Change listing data

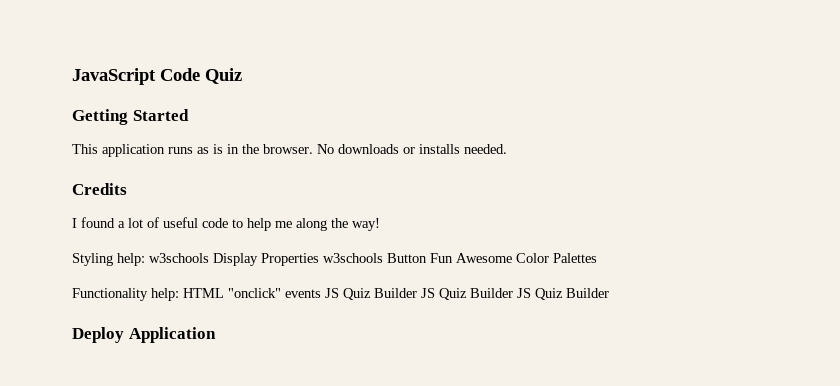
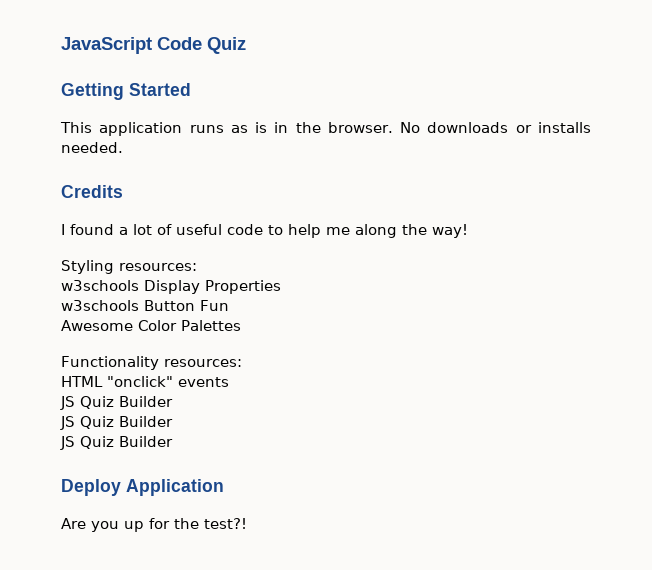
[117,253,145,266] help: -> [119,263,197,271] resources: //
(319, 259) none -> (281, 287) //
(453, 258) none -> (229, 305) //
[151,288,179,301] help: -> [164,359,242,367] resources: //
[325,288,513,300] JS Quiz Builder JS Quiz Builder -> [60,396,173,410] [60,416,173,430] // JS Quiz Builder // JS Quiz Builder //
(216, 335) none -> [61,518,247,532] // Are you up for the test?!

What is required: If a line in the records includes the string "help", copy it.

Answer area:
[117,253,145,266] help: -> [119,263,197,271] resources: //
[151,288,179,301] help: -> [164,359,242,367] resources: //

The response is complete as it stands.